We have a User object (who doesn’t?), which maps to many Badge objects like so:
<class name="com.utest.User"> ... <bag name="badges" table="Badges" lazy="false"></bag> </class>
Notice that lazy is set to false, because we need to make sure the User object is fully initialized before passing it out of the session context.
Now we want to load some users, say 67 of them, and we use HQL like this:
from User where userId in (:userIds)
unfortunately, this results in 68 queries (N+1 selects problem): 1 main query to load all the Users and then 67 queries to load badges for one user at a time.
One way we could try to optimize this is to add fetch=”join” to the mapping:
<bag name="badges" table="Badges" lazy="false" fetch="join">
we are hoping that Hibernate will now run a single query, with an outer join to the Badges table, but in practice it does not. The reason is that Hibernate ignores the fetch attribute from mappings when an HQL query is executed.
In order for the join to happen, we must either explicitly specify it in the HQL:
from User u left join u.Badges b where u.userId in (:userIds)
or, we must use the Hibernate Criteria API to load the users:
session.createCriteria(User.class) .add(Restrictions.in("userId", userIds)) .setResultTransformer(Criteria.DISTINCT_ROOT_ENTITY) .list()
Quick note: If you are using a 3rd party wrapper around hibernate, for example – we are using Hibernate Generic DAO, you might want to check whether it uses HQL or Criteria under the hood. Ours uses HQL, which is what led to the investigation that led to this blog post.
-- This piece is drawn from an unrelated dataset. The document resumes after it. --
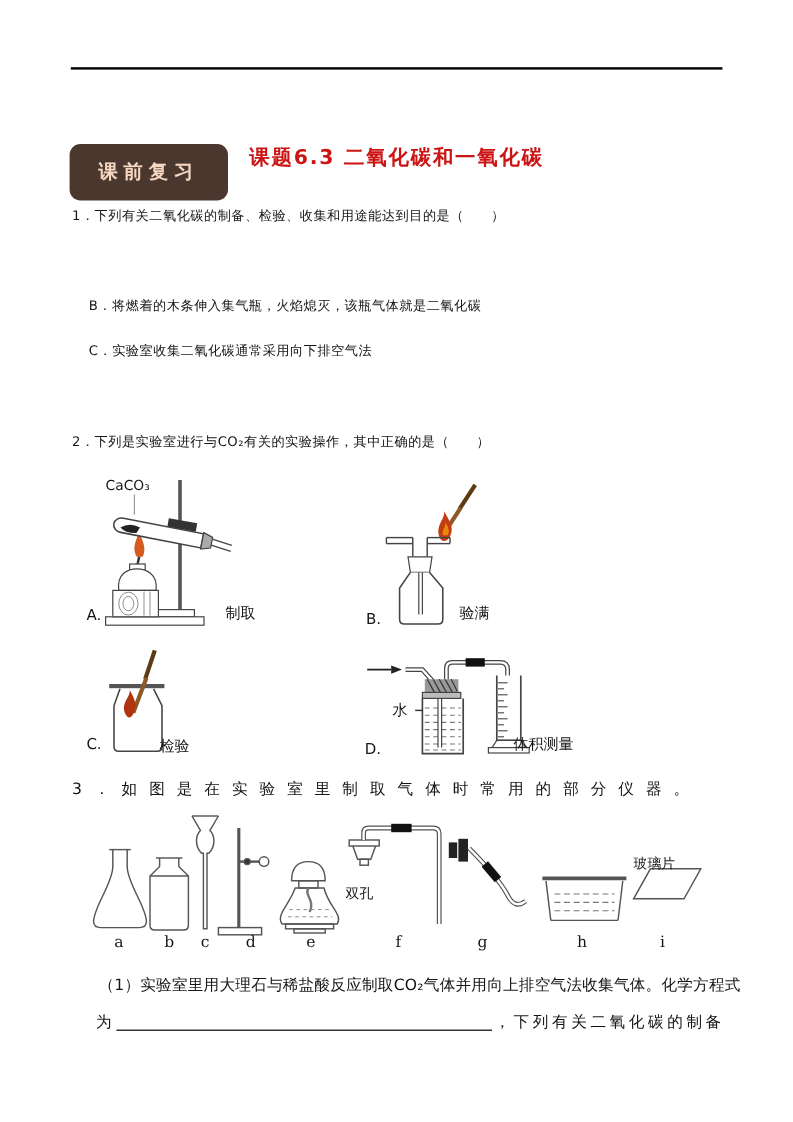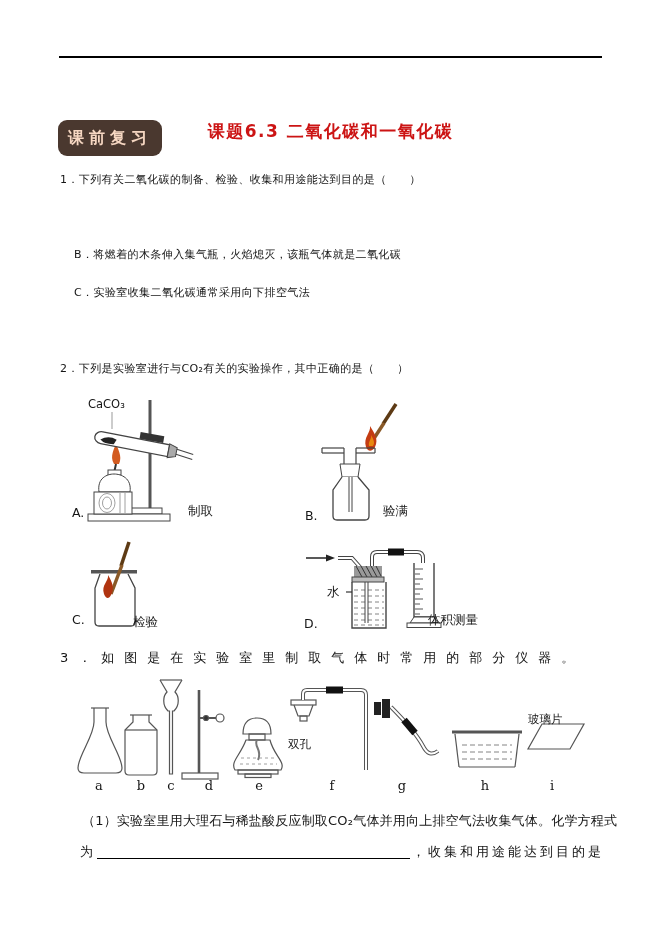"课前复习" .badge { height: 36px -> 47px; padding: 0 10px -> 0 24px }
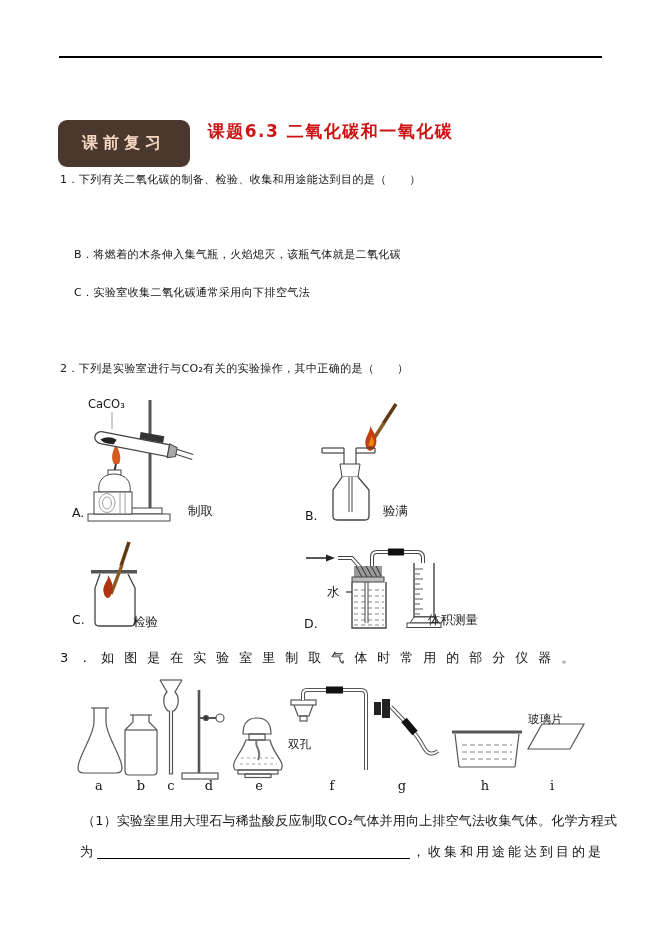"，收集和用途能达到目的是" span.suffix { text: 收集和用途能达到目的是 -> 下列有关二氧化碳的制备 }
But which fetch strategy is faster?
Sorry, no easy answers here. It depends on the other parts of the User object mapping (how complex the single query will be), how many badges you expect per user, and even your network latency.
Here are the timings from my own machine using our actual code and loading 67 users:
1) with fetch=”select” (the default), 67+1 queries, time taken is: 287ms
2) with fetch=”join” and using distinct criteria, 1 query, time taken is: 664ms
3) with fetch=”select” but adding batch-size=”100″, 3+1 queries time taken is: 170ms
It turns out that forcing the join fetch isn’t actually the faster option, in fact it is way slower than doing 67 extra queries in our case.
The best option here is #3. By adding batch-size=”100″ we are telling Hibernate to load the Badges separately, but 100 at a time. (Aside: For reasons still unclear to me, Hibernate issues 3 selects to batch load the Badges. But if batch-size was set to a perfect 67, it would only issue 1)
In this case, doing the much simpler optimization of allowing Hibernate to batch load the badges reduces the total query time by 40%. And we don’t have to change any HQL code.
I think the biggest conclusions here are to
1) pay close attention to the sql queries that Hibernate actually runs against the database and
2) try out different mappings and time them
To help with #1, you should enable Hibernate logging of sql while doing database development by either:
a) Set show_sql setting to “true” in hibernate configuration or
b) Set logging level for “org.hibernate.SQL” to debug to see generated SQL, and perhaps also set “org.hibernate.type” level to trace to see all of the parameters being used in the queries.